There we were, the three of us on the patio while Bill watched his beloved Yankees gag it up to the Tigers. Tom pulled out the pictures, handed them to Mom, and she began to go through them, clucking and giggling and doing the full gramma bit with each supercute shot. Tom and I both went inside to top off our glasses and leave her alone with the pics for a minute. When we returned, we saw that she’d gone through all of them, and was now taking a second lap through the stack. And it slowly dawned on us. Since she has no short-term memory, she had no way of knowing that she’d already seen all the photos moments before. There was nothing in her head that could say, “OK, we’re finished now. Seen all the pictures.” When she looked at each, she was seeing it, for all intents and purposes, for the first time. No matter that she’d already seen it 30 seconds ago.
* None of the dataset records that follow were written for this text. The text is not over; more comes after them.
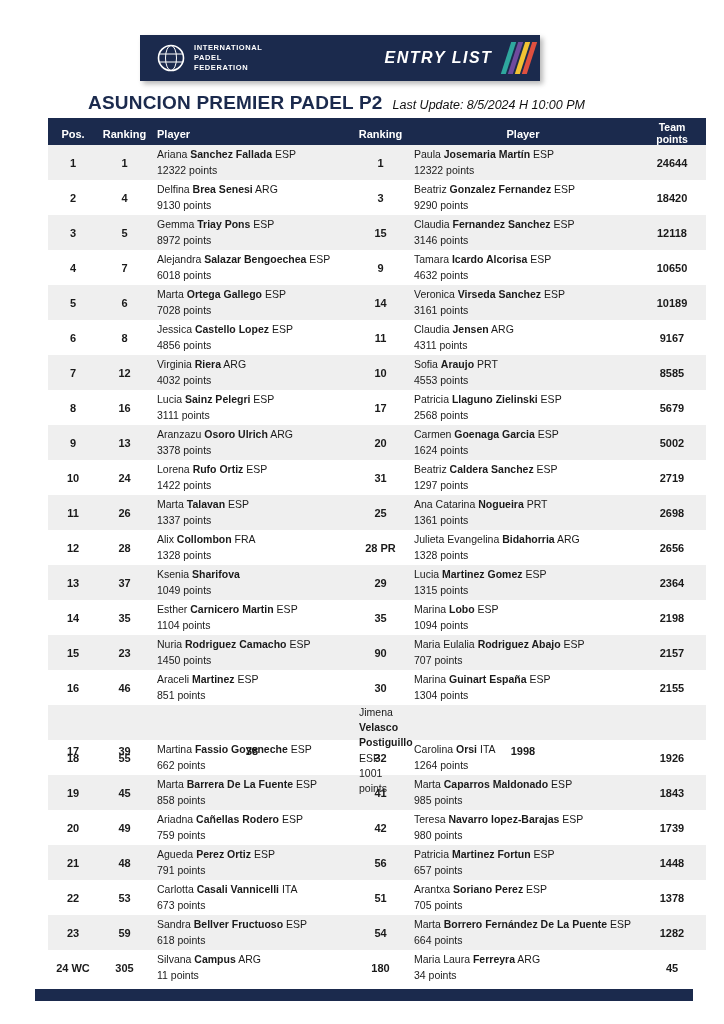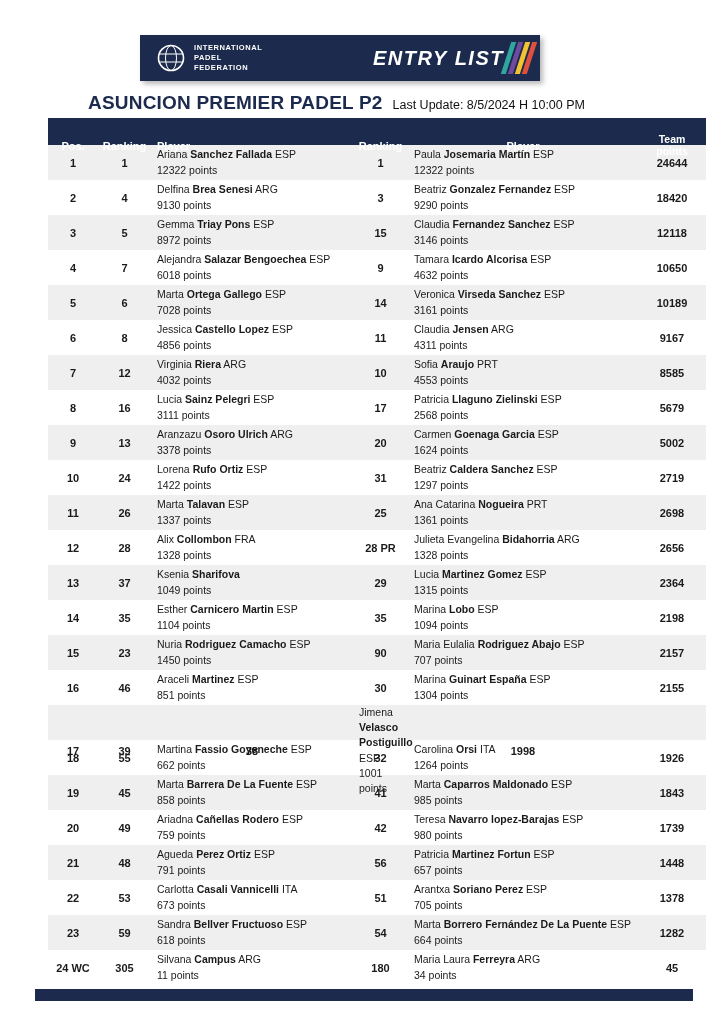"ENTRY LIST" .entry-text { font-size: 20px -> 16px }
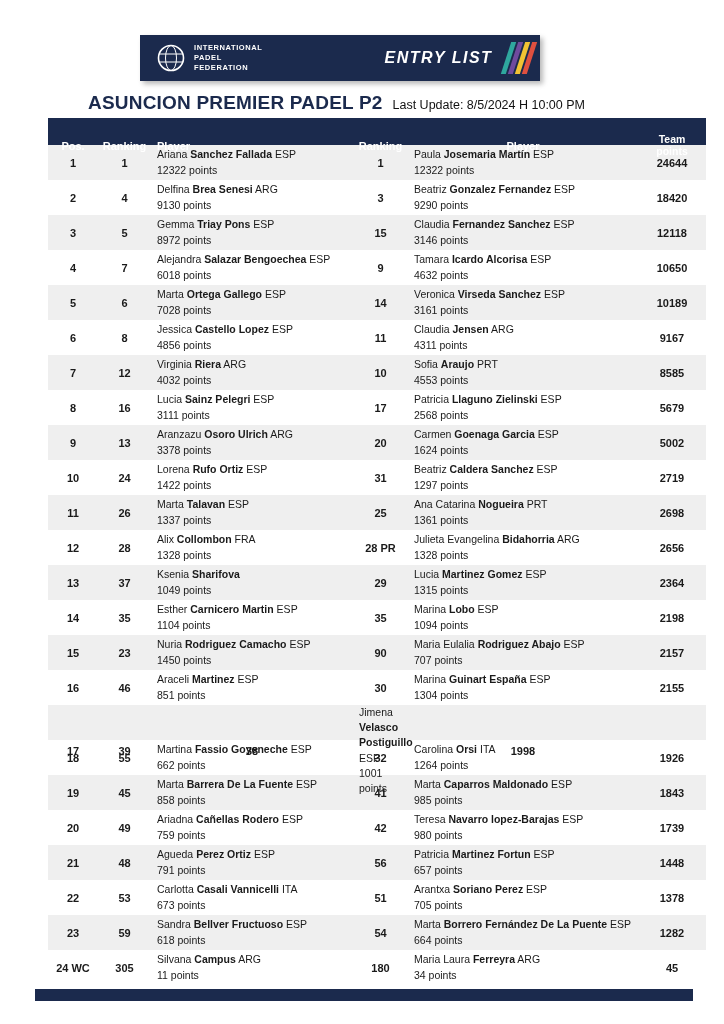"Last Update: 8/5/2024 H 10:00" .doc-update { font-style: none -> italic }
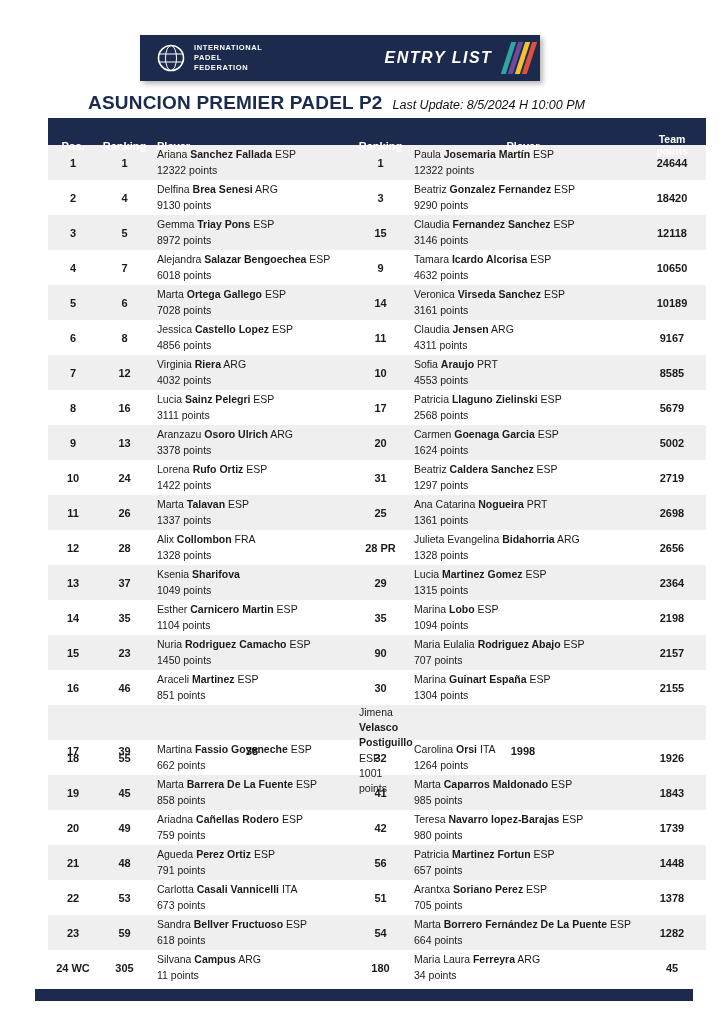"Team points" .thead .h.team .wrapbox { margin: 16px auto -> 4px auto }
And she could’ve gone on like that for who knows how long, flipping through a set of 10 pictures again and again, as if stuck on some mundane, endless loop.

After watching her take three laps through the stack, and us getting a little creeped out by this sad weirdness, Tom finally reached over and said, “Here Mom, put these down and talk to us.” She did so happily, completely oblivious to the subtle little slice of horror that she’d just put on display.